Richards: We used available light as much as possible and practicals inside. We stuck to that for 90 percent of the film. It was really fun to take the audience from those hundreds of miles of Badlands in either direction into the cocoon of Vanguard and the little paper lamp.
Zhao: From very early on, I made films so cheaply that we had nothing in our favor but the light in the sky and the freedom of time. So if I can’t put on a huge production, I’m going to wait for those 20 minutes [until the light is perfect]! No matter how much money you have, it’s very hard to get that light right.
Do you feel you are evolving Malick and Chivo’s “dogma”?
Richards: One-hundred percent. When I came out of Tree of Life, I collapsed on the sidewalk — I was making a show for my friends — and I was like, ‘This is it!’ I hope one day to have Chivo’s kind of vision and sensitivity to light. But obviously, you have your own sensibility and your own aesthetic. Malick’s world is pristine, a world in which God exists.
Zhao: Terry’s films have such a huge influence on Josh and me. Beyond all these things we learn from him, like shooting at magic hour or with wide-angle lenses, the most important thing is what cinema really means to a filmmaker. Terry needs to explore something he wants to understand about the world, about human existence, and that shines through his cinema. In my first three films, I’m asking these questions as well.

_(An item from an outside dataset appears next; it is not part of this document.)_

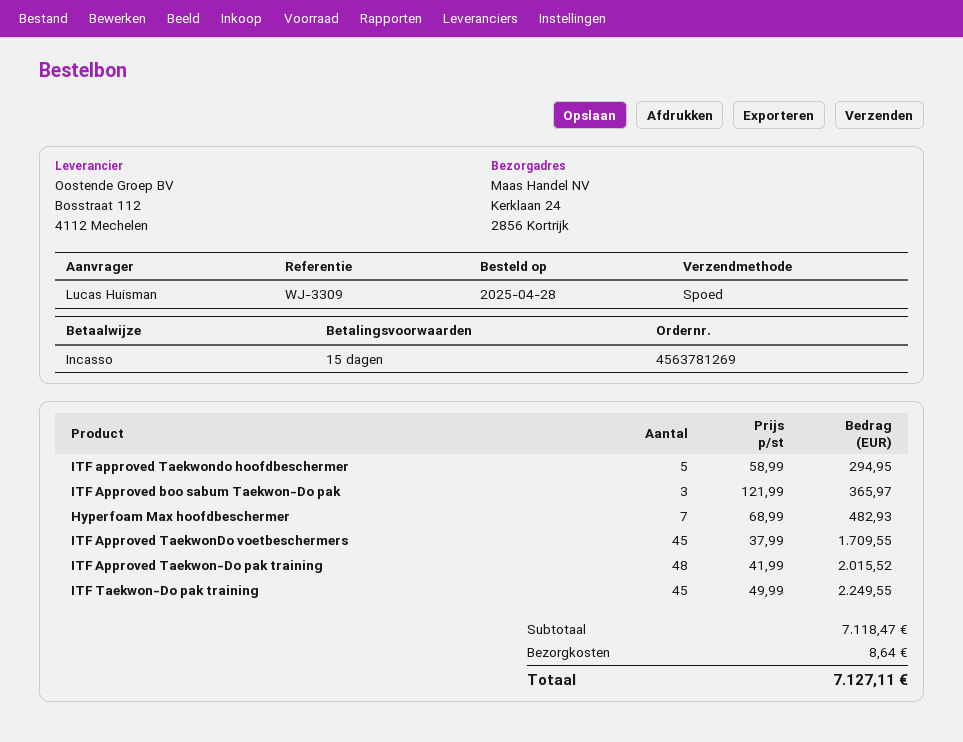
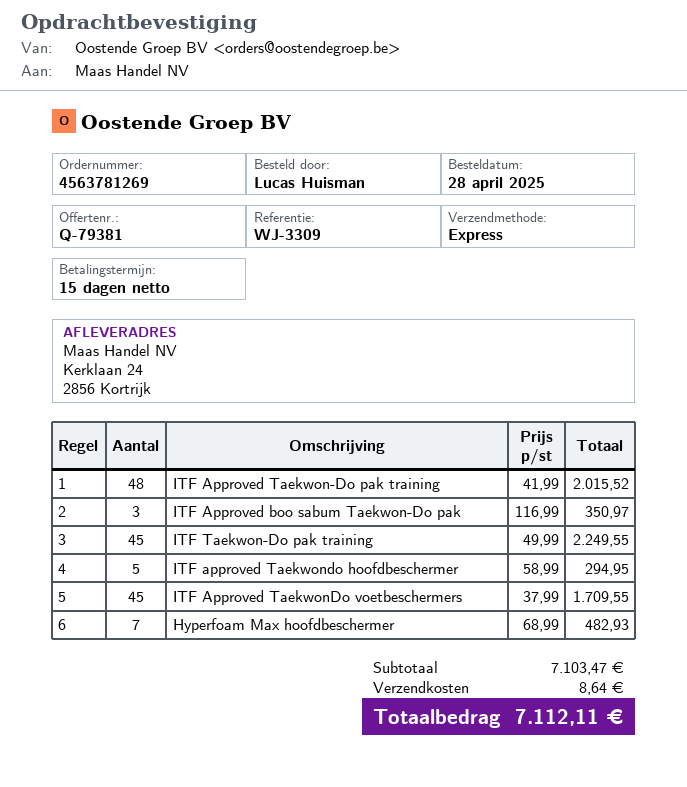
ITF Approved boo sabum Taekwon-Do pak: 3 x 121.99 = 365.97 -> 3 x 116.99 = 350.97
subtotal: 7118.47 -> 7103.47
total: 7127.11 -> 7112.11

Nomadland has real people with real wrinkles. Clearly, Frances McDormand was ready to play with the camera quite close.
Richards: The film is really Frances’ face, isn’t it? One critic compared her face to a national park. Her face is lit every possible way in this movie. I shot all the close-ups with a 32mm [Arri/Zeiss] Ultra Prime [paired with Arri Alexa Mini and Arri Amira cameras], and I did get close. Fran was a collaborator all the way. There wasn’t a makeup artist on set. Chloé and I are kind of challenging that approach to filmmaking. We want to see these people as they are because they’re beautiful.
The characters are often beautifully transformed by the sky, which is another character. In sunlit exteriors, you often resort to sidelight or backlight.
Richards: Backlight separates people from the background, creating depth. In a natural environment, you get a blue bounce from the blue sky. To wrap that lighting, it feels more natural to use a blue bounce. That’s probably something I learned from Chivo. It feels more organic than an eyelight [fixture, which this technique provides, but with natural light]. Those moments, when the sun is gone but is bouncing up into the sky, are special and precious. We try to be somewhere quiet and intimate, like following Fran [and her friend] Swankie through the desert as Swankie is talking about the twilight of her own life. These things feel spiritual to me, even though I’m not a spiritual person. Those are the best parts of life, when you find yourself in a moment where everything seems to come together.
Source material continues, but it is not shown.